Les chutes serviront pour la chauffe des tonneaux. On essaie de ne rien perdre. » Coupé en différentes longueurs, le bois retourne dehors, empilé par taille et qualité de bois, pour une nouvelle période de deux ans afin d’atteindre sa maturité. « En vieillissant, le bois change de couleur. La pluie le lave de ses tanins agressifs ou grossiers. »
Au feu !
« Selon les veines, le rayon médullaire et le grain, le bois sera affecté à différents types de tonneau. Et selon la position du bois dans l’arbre, nous l’utilisons à différents endroits du tonneau ou sur différents produits.
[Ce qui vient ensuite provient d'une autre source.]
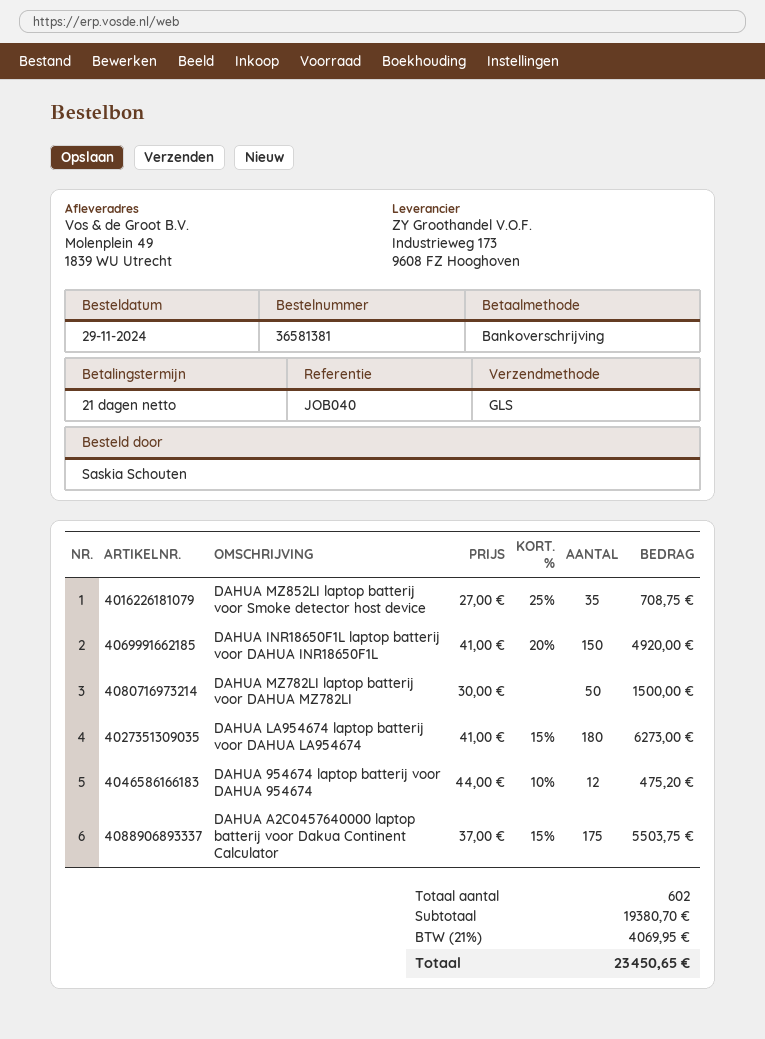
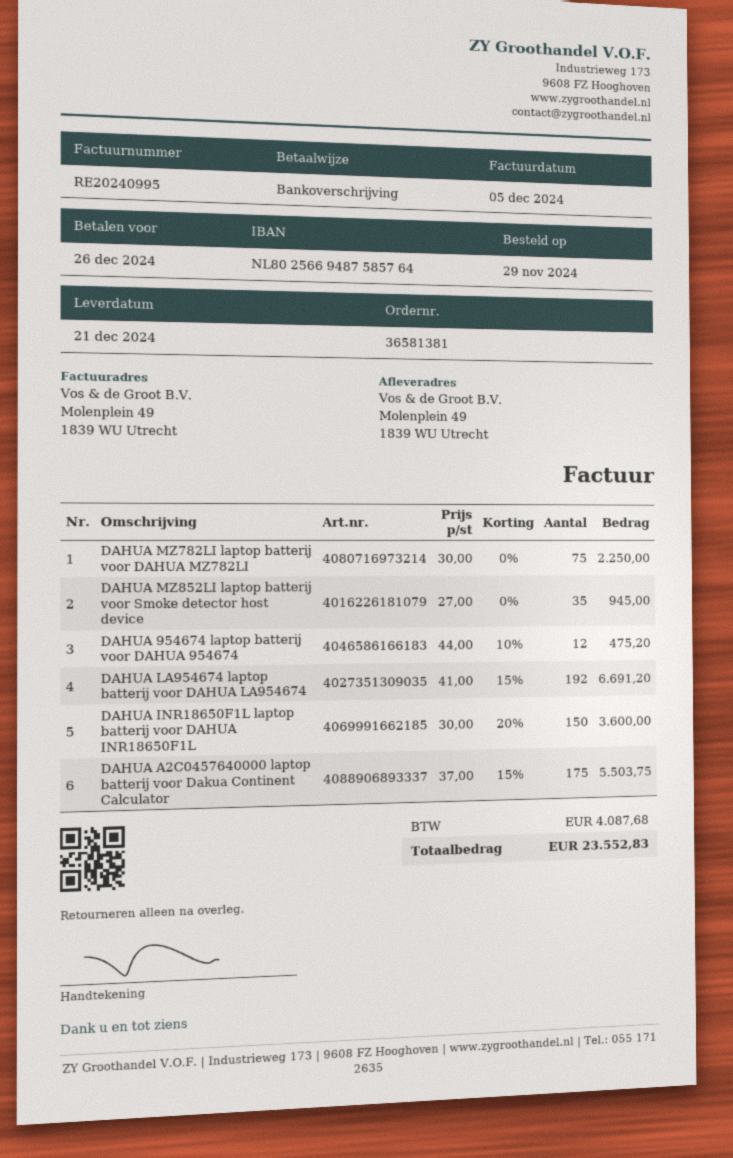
DAHUA MZ852LI laptop batterij voor Smoke detector host device: 35 x 27.00 - 25% = 708.75 -> 35 x 27.00 = 945.00
DAHUA INR18650F1L laptop batterij voor DAHUA INR18650F1L: 150 x 41.00 - 20% = 4920.00 -> 150 x 30.00 - 20% = 3600.00
DAHUA MZ782LI laptop batterij voor DAHUA MZ782LI: 50 x 30.00 = 1500.00 -> 75 x 30.00 = 2250.00
DAHUA LA954674 laptop batterij voor DAHUA LA954674: 180 x 41.00 - 15% = 6273.00 -> 192 x 41.00 - 15% = 6691.20
tax: 4069.95 -> 4087.68
total: 23450.65 -> 23552.83

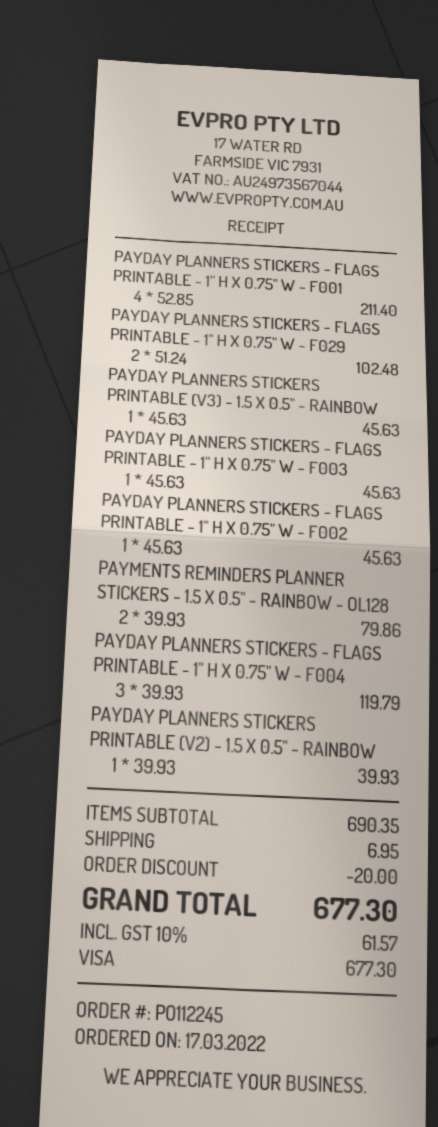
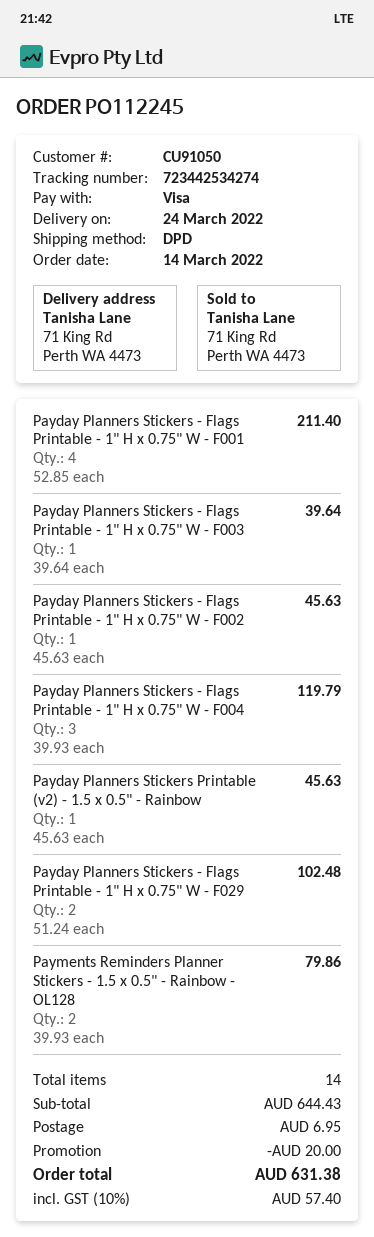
order date: 2022-03-17 -> 2022-03-14
PAYDAY PLANNERS STICKERS PRINTABLE (V3) - 1.5 X 0.5" - RAINBOW: 1 x 45.63 = 45.63 -> none
PAYDAY PLANNERS STICKERS - FLAGS PRINTABLE - 1" H X 0.75" W - F003: 1 x 45.63 = 45.63 -> 1 x 39.64 = 39.64
PAYDAY PLANNERS STICKERS PRINTABLE (V2) - 1.5 X 0.5" - RAINBOW: 1 x 39.93 = 39.93 -> 1 x 45.63 = 45.63
subtotal: 690.35 -> 644.43
tax: 10% = 61.57 -> 10% = 57.40
total: 677.30 -> 631.38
On fait du tonneau sur-mesure » insiste Frédéric Rousseau.
Les objectifs des clients vignerons sont pris en compte. Les Tonnelleries Rousseau s’enquièrent du vin auquel se destine le tonneau, du volume souhaité mais aussi du lieu où il sera installé. « Est-ce une cave ou une cuverie, y a-t-il des portes à passer pour l’acheminer, faudra -t-il le démonter et le reconstituer à l’intérieur. » Avant d’être chauffé, le bois est évidé pour ne pas contenir de résidus à l’intérieur du tonneau. Le tonneau va également être jointé pour que les pièces s’emboîtent avec un angle de jointage qui garantira son étanchéité, mission première du tonneau. Préparé sous forme de kit, la carcasse va être ceinturée puis chauffée.
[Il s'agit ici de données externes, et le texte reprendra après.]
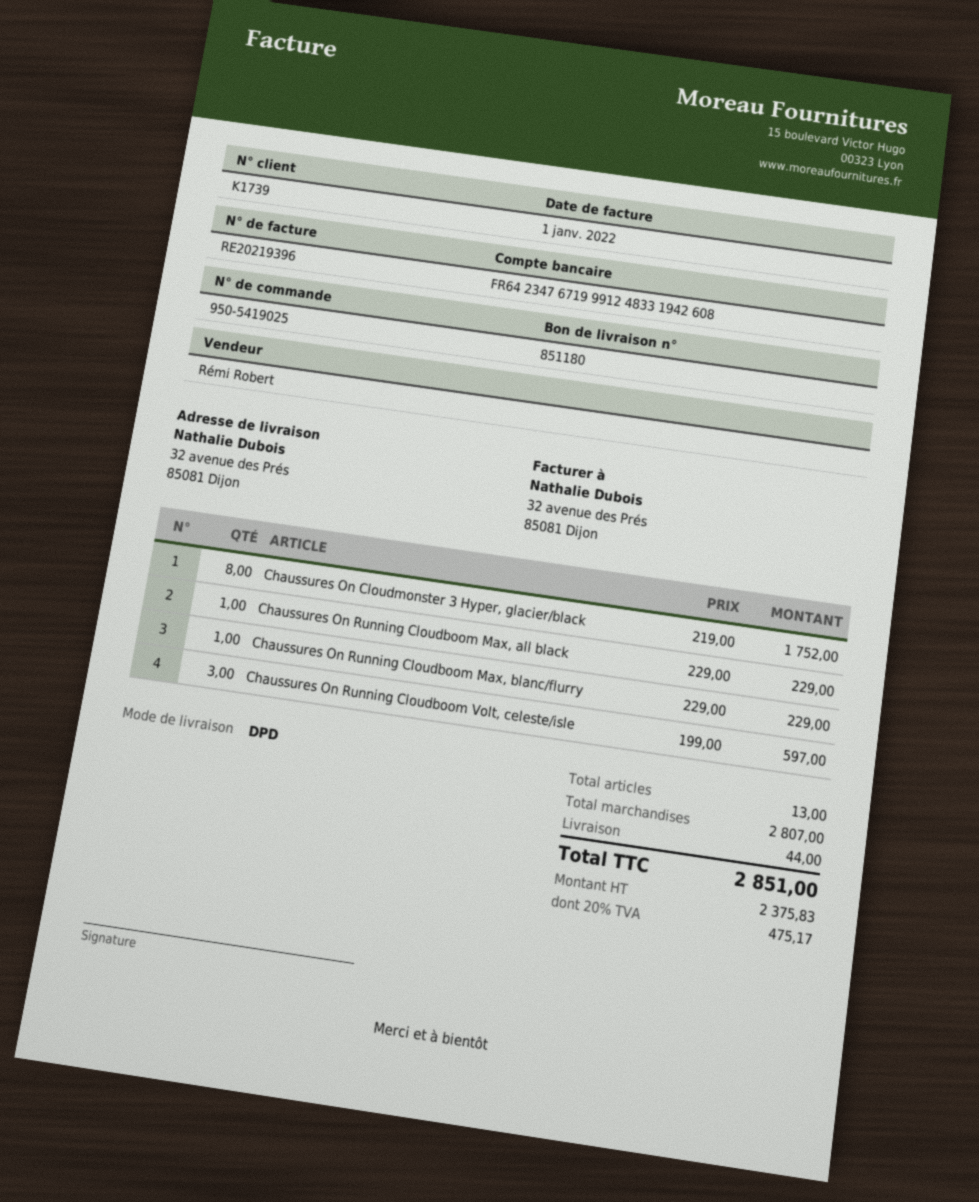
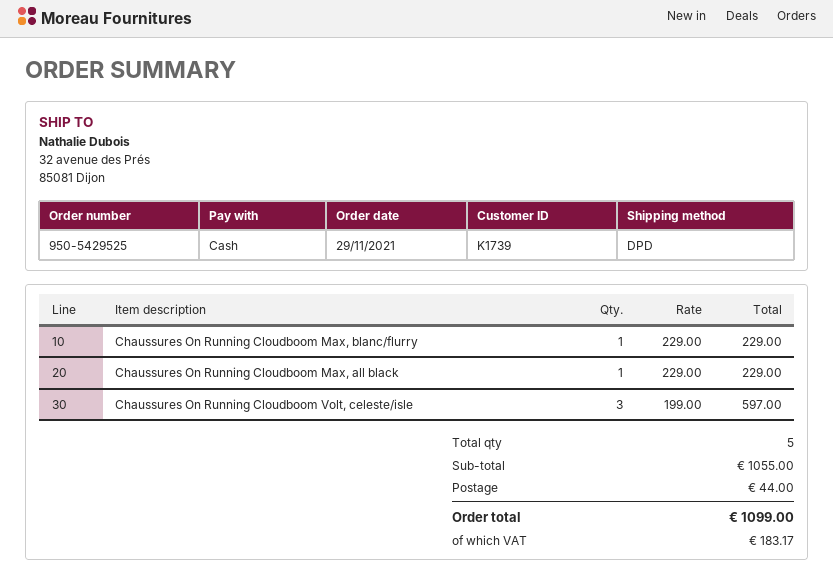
order number: 950-5419025 -> 950-5429525
Chaussures On Cloudmonster 3 Hyper, glacier/black: 8 x 219.00 = 1752.00 -> none
total quantity: 13 -> 5
subtotal: 2807.00 -> 1055.00
tax: 475.17 -> 183.17
total: 2851.00 -> 1099.00

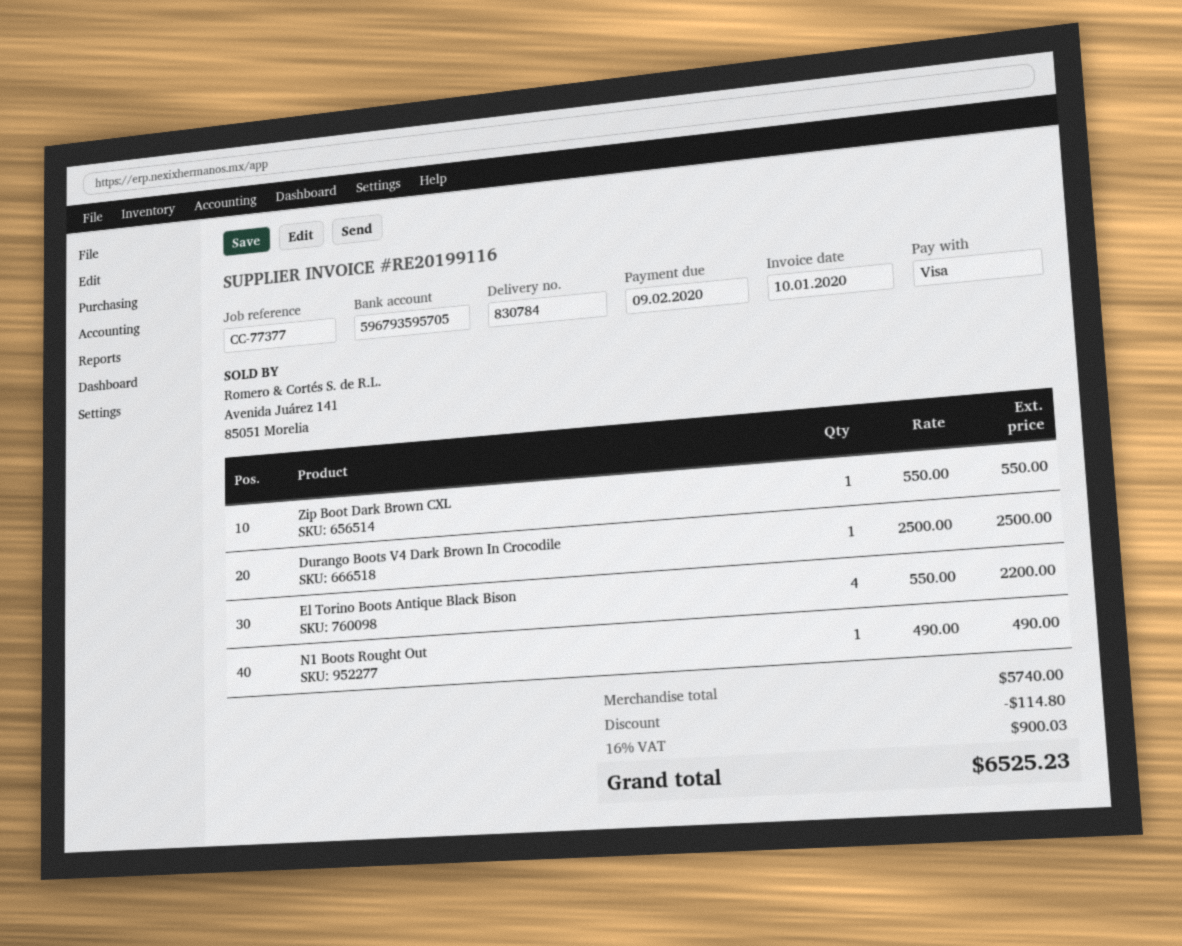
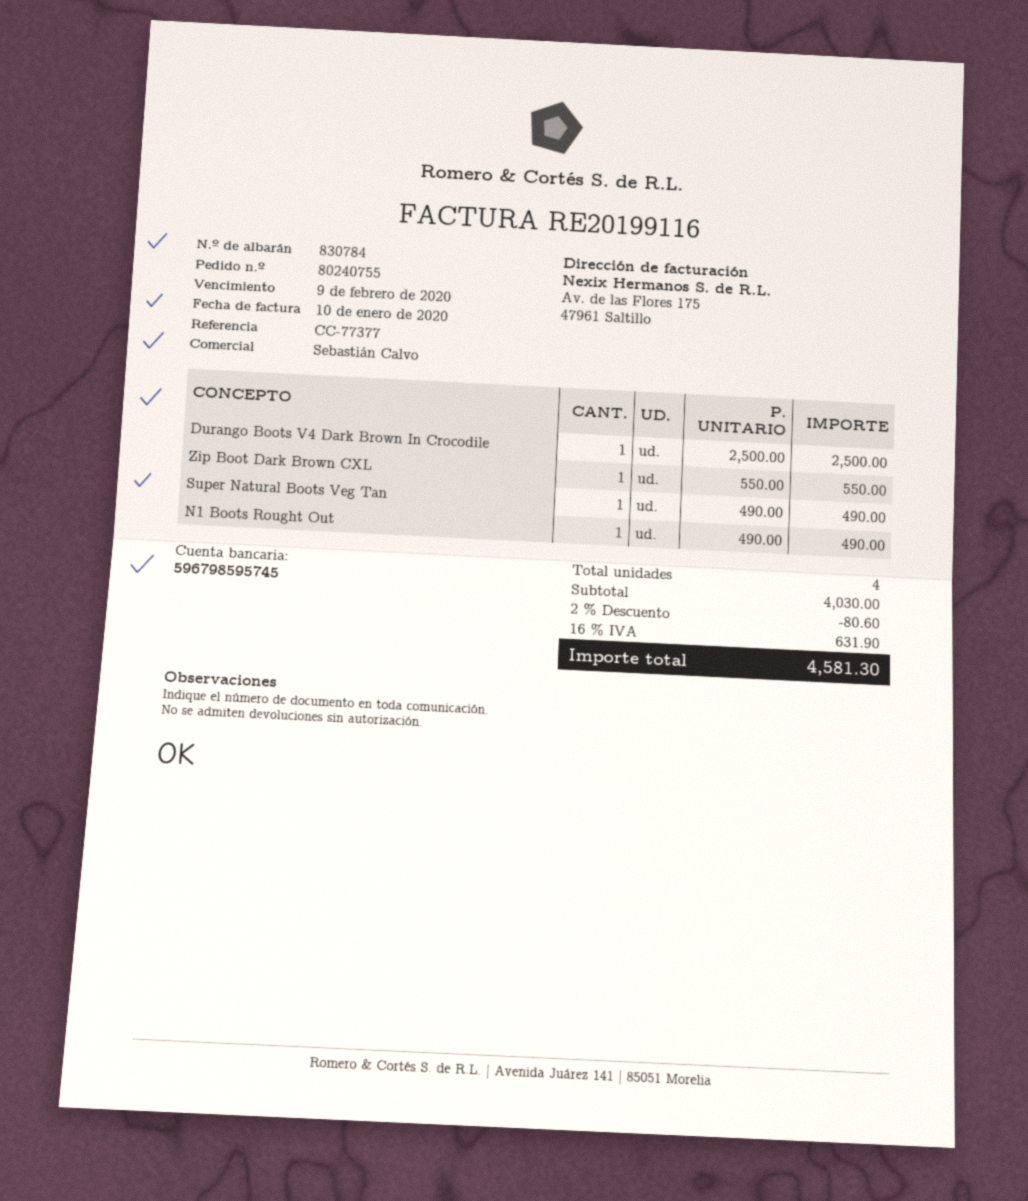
bank account: 596793595705 -> 596798595745
El Torino Boots Antique Black Bison: 4 x 550.00 = 2200.00 -> none
Super Natural Boots Veg Tan: none -> 1 x 490.00 = 490.00
subtotal: 5740.00 -> 4030.00
discount: 114.80 -> 80.60
tax: 16% = 900.03 -> 16% = 631.90
total: 6525.23 -> 4581.30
Outre le bois, la chauffe va également varier selon les attentes. Il faut grimper sur un escabeau pour vérifier que le four installé au cœur du tonneau est alimenté par les chutes de chêne tandis qu’une main sur le bois du tonneau suffit à sentir la chaleur faire son œuvre. Cette nouvelle étape vise à extraire les arômes du bois selon les souhaits du viticulteur : un vin allongé, avec du volume en bouche ou un goût de torréfaction. Cette opération va travailler et assouplir le bois tandis que les tonneliers resserrent le ceintrage à grand coup de marteau pour obtenir la forme et le gabarit attendu.
Deux tonneliers se relaient au manche pour taper sur le cerclage avec la force nécessaire, tournant autour du tonneau sur une estrade de planche formée autour de la pièce de bois. « Nous retournons le tonneau pendant la chauffe pour que ce soit uniforme. »
Prêt à livrer
Avec une longue expérience de la tonnellerie, Frédéric Rousseau et son équipe d’une cinquantaine de salariés savent identifier le parfait accord bois / vin. « On sait se projeter mais on ne tombe pas toujours juste du premier coup, on fait des ajustements car le fruit ne réagit pas chaque fois de la même manière au bois. »
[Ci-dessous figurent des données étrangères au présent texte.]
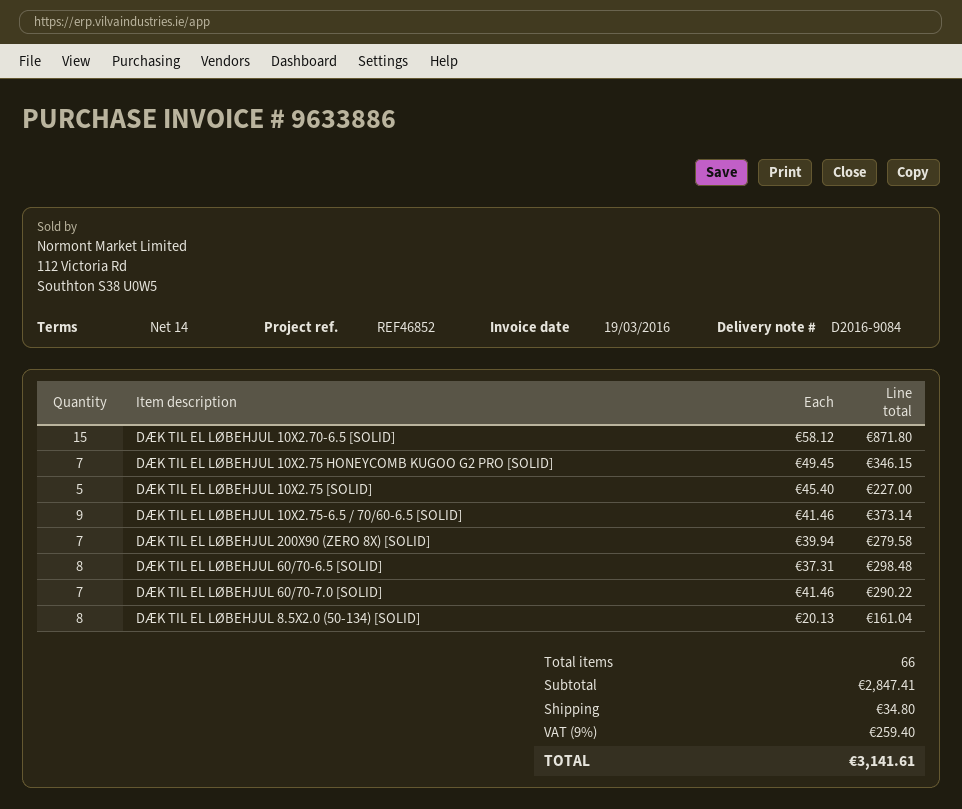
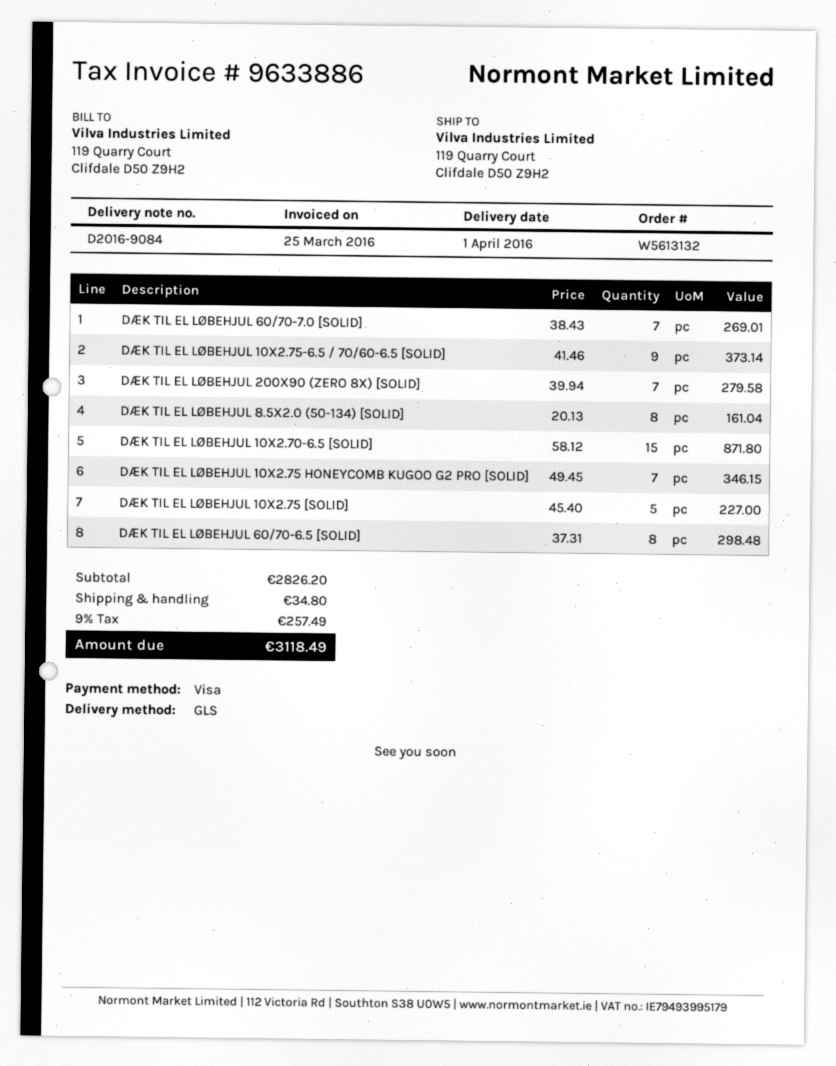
invoice date: 2016-03-19 -> 2016-03-25
DÆK TIL EL LØBEHJUL 60/70-7.0 [SOLID]: 7 x 41.46 = 290.22 -> 7 x 38.43 = 269.01
subtotal: 2847.41 -> 2826.20
tax: 9% = 259.40 -> 9% = 257.49
total: 3141.61 -> 3118.49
Après la chauffe, l’intérieur du tonneau se pare d’une teinte brune. L’étape suivante consiste à assembler le fond du tonneau qu’une jeune femme a préparé à coup de marteau sur les chevilles en bois. L’opération se fait à la main en foudrerie, pour les tonneaux de 600 à 10 000 litres, et par l’intermédiaire d’une machine sur le site de Couchey, pour la tonnellerie, de 114 à 600 litres.
Constitué, le tonneau passe à l’étape du ponçage et au cerclage, un ruban d’inox ou de métal commandé au gabarit du produit auprès d’un fournisseur en Saône-et-Loire. L’esthétique dépend là encore des souhaits des clients. Les ouvriers de l’atelier enchainent avec une opération de vernissage alimentaire à l’extérieur du tonneau. « Cela permet de garder un aspect neuf et de plus facilement nettoyer le tonneau. » Une fois cerclé et vernis, le foudre ou le tonneau subissent un contrôle d’étanchéité, remplis d’eau.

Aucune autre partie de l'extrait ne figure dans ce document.